Centrus jumps on deal to supply Oklo with domestically produced uranium
Centrus shares surge nearly 10% after signing letter of intent to fuel Oklo's advanced microreactors with American-made HALEU starting in 2029
Centrus Energy just locked in one of the more consequential fuel supply agreements in the nascent advanced nuclear sector. The company signed a Letter of Intent with Oklo to provide domestically sourced high-assay low-enriched uranium, known as HALEU, for up to five of Oklo’s Aurora microreactors over multiple years.
The market noticed. Centrus shares jumped approximately 9.6% in pre-market trading, while Oklo ticked up around 4%.
What HALEU is and why it matters
Think of HALEU as premium-grade fuel for next-generation nuclear reactors. Traditional nuclear plants run on uranium enriched to about 3-5%. HALEU is enriched to between 5% and 20%, which lets advanced reactor designs run more efficiently in smaller packages.
Centrus operates the only NRC-licensed HALEU production facility in the entire United States, located at its Piketon, Ohio site. That makes it, for now, the sole American option for any company trying to fuel advanced reactors without importing enriched uranium from abroad.
First deliveries under the agreement are scheduled to begin in 2029, which aligns with the timeline for Oklo’s broader energy ambitions in southern Ohio.
The Ohio megaproject taking shape
Oklo is building what it calls a 1.2 GW clean energy campus in southern Ohio, with a target of coming online by 2030. The campus will be anchored by Oklo’s Aurora powerhouses, compact fast-neutron reactors designed to generate clean energy with a dramatically smaller physical footprint than conventional nuclear plants.
Oklo also has a power agreement with Meta Platforms for this Ohio campus, which signals that Big Tech’s appetite for clean, reliable baseload power continues to drive real infrastructure investment.
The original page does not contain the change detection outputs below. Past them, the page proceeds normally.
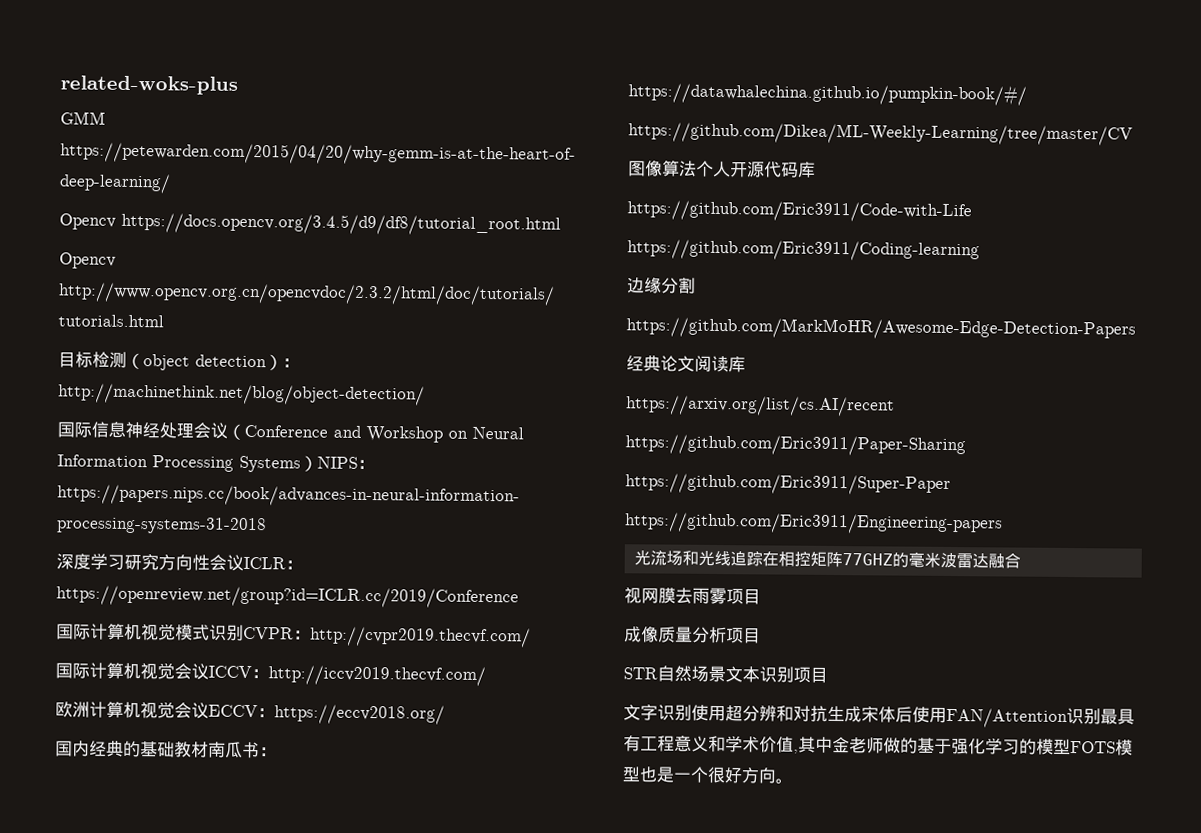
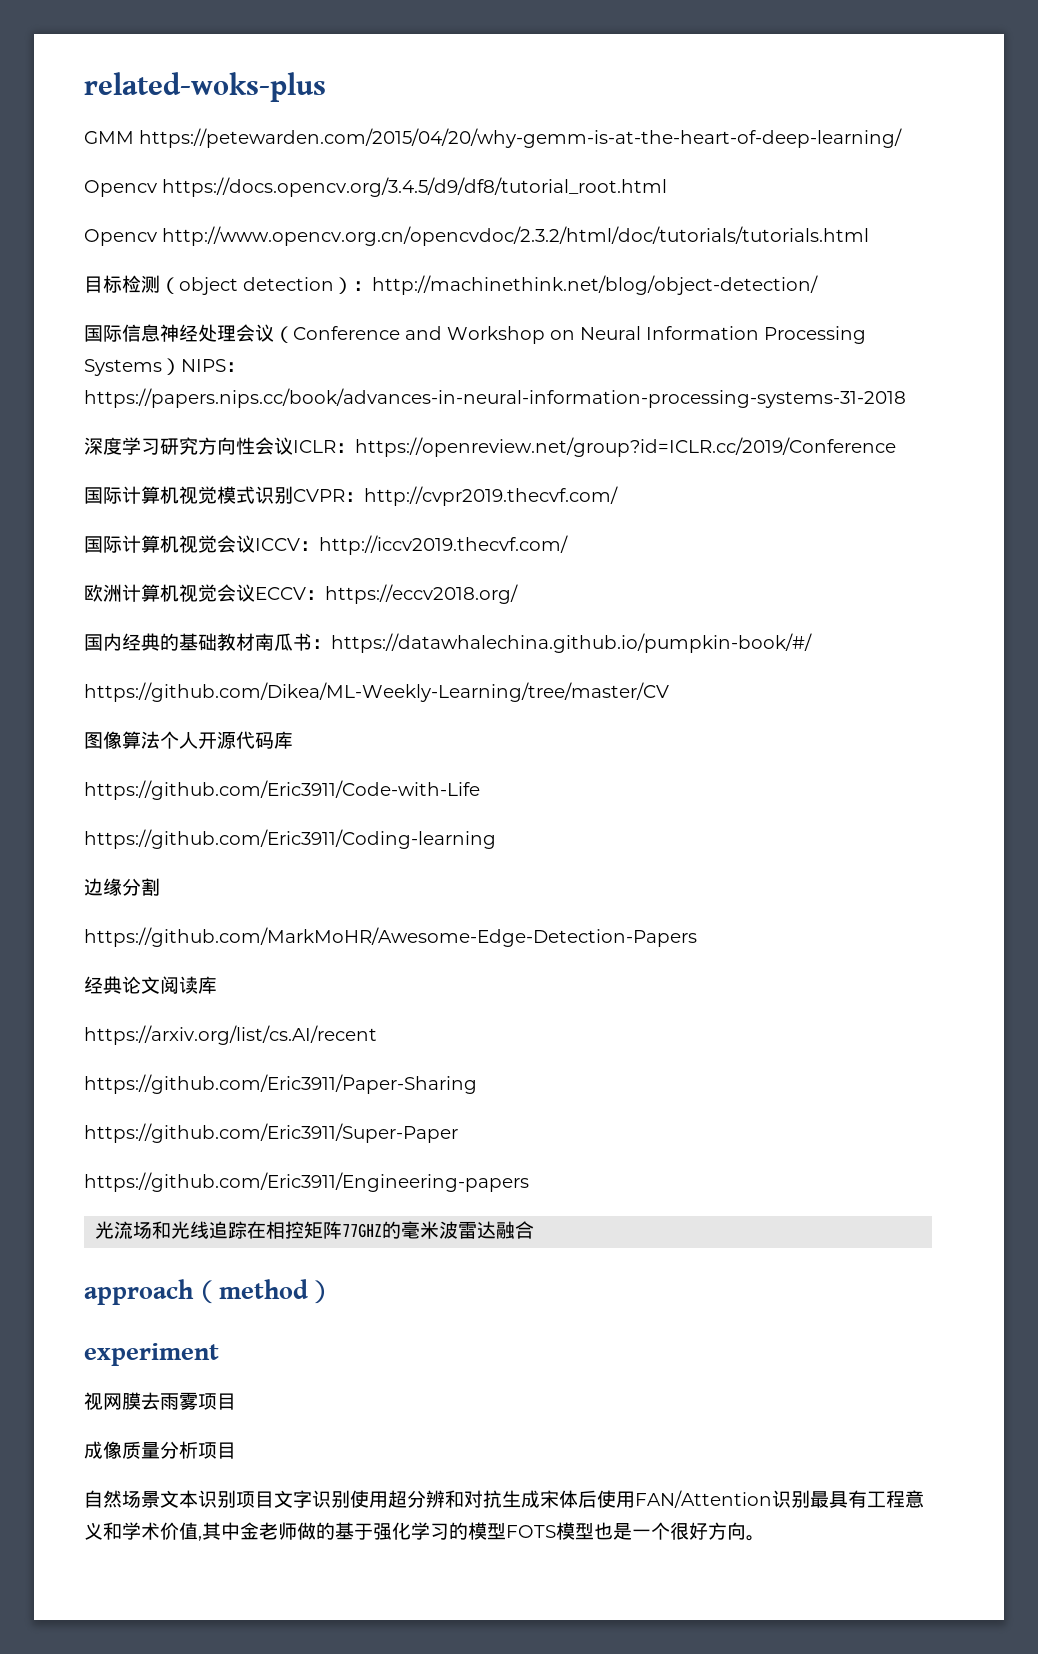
+ approach（method）
+ experiment
- STR自然场景文本识别项目
- 文字识别使用超分辨和对抗生成宋体后使用FAN/Attention识别最具有工程意义和学术价值,其中金老师做的基于强化学习的模型FOTS模型也是一个很好方向。
+ 自然场景文本识别项目文字识别使用超分辨和对抗生成宋体后使用FAN/Attention识别最具有工程意义和学术价值,其中金老师做的基于强化学习的模型FOTS模型也是一个很好方向。

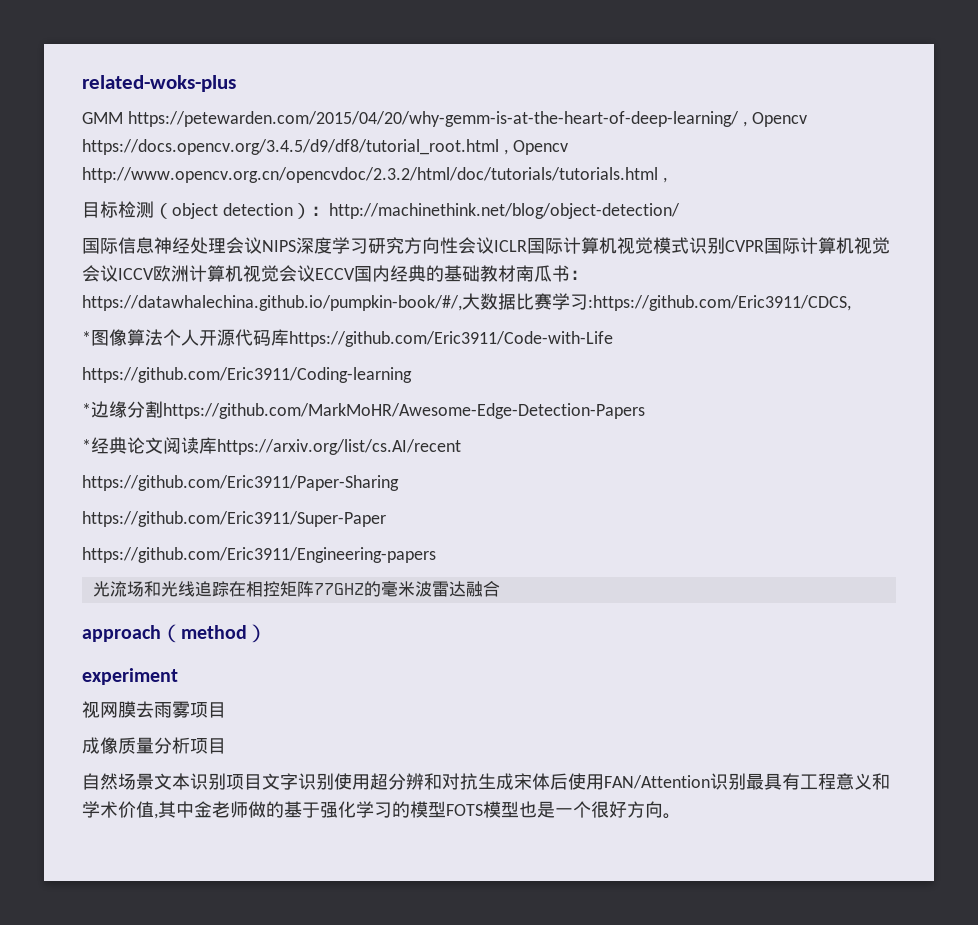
- GMM https://petewarden.com/2015/04/20/why-gemm-is-at-the-heart-of-deep-learning/
- Opencv https://docs.opencv.org/3.4.5/d9/df8/tutorial_root.html
- Opencv http://www.opencv.org.cn/opencvdoc/2.3.2/html/doc/tutorials/tutorials.html
+ GMM https://petewarden.com/2015/04/20/why-gemm-is-at-the-heart-of-deep-learning/ , Opencv https://docs.opencv.org/3.4.5/d9/df8/tutorial_root.html , Opencv http://www.opencv.org.cn/opencvdoc/2.3.2/html/doc/tutorials/tutorials.html ,
- 国际信息神经处理会议（Conference and Workshop on Neural Information Processing Systems）NIPS：https://papers.nips.cc/book/advances-in-neural-information-processing-systems-31-2018
- 深度学习研究方向性会议ICLR：https://openreview.net/group?id=ICLR.cc/2019/Conference
- 国际计算机视觉模式识别CVPR：http://cvpr2019.thecvf.com/
- 国际计算机视觉会议ICCV：http://iccv2019.thecvf.com/
- 欧洲计算机视觉会议ECCV：https://eccv2018.org/
- 国内经典的基础教材南瓜书：https://datawhalechina.github.io/pumpkin-book/#/
- https://github.com/Dikea/ML-Weekly-Learning/tree/master/CV
- 图像算法个人开源代码库
- https://github.com/Eric3911/Code-with-Life
+ 国际信息神经处理会议NIPS深度学习研究方向性会议ICLR国际计算机视觉模式识别CVPR国际计算机视觉会议ICCV欧洲计算机视觉会议ECCV国内经典的基础教材南瓜书：https://datawhalechina.github.io/pumpkin-book/#/,大数据比赛学习:https://github.com/Eric3911/CDCS,
+ *图像算法个人开源代码库https://github.com/Eric3911/Code-with-Life
- 边缘分割
- https://github.com/MarkMoHR/Awesome-Edge-Detection-Papers
+ *边缘分割https://github.com/MarkMoHR/Awesome-Edge-Detection-Papers
- 经典论文阅读库
- https://arxiv.org/list/cs.AI/recent
+ *经典论文阅读库https://arxiv.org/list/cs.AI/recent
A relationship years in the making
This isn’t a cold-call partnership. Centrus and Oklo have been circling each other for years. Their collaboration dates back to a 2021 Letter of Intent, followed by a 2023 Memorandum of Understanding that laid the groundwork for fuel supply and production discussions.
The two companies have also explored a potential joint venture focused on HALEU deconversion services, which is the process of converting enriched uranium from gas form into a solid or metallic form suitable for reactor fuel.
What this means for investors
The stock moves tell part of the story. Centrus getting a nearly 10% bump on a supply agreement, not a revenue announcement or earnings beat, reflects how starved the market is for tangible progress in the domestic HALEU space. Investors are pricing in optionality: if Centrus is the only game in town for American-made HALEU, every new advanced reactor project that needs fuel becomes a potential customer.
For Oklo, the 4% gain is more modest but still meaningful for a company that hasn’t yet generated revenue from operating reactors. Securing a credible fuel supply partner with actual production infrastructure removes one of the bigger execution risks from the company’s roadmap.
Risks remain substantial. Oklo’s Aurora reactors still need to clear regulatory hurdles and demonstrate commercial viability. The 2030 operational target for the Ohio campus is ambitious. And Centrus will need to scale its Piketon facility significantly beyond current production levels to meet the demand implied by fueling five reactors over multiple years.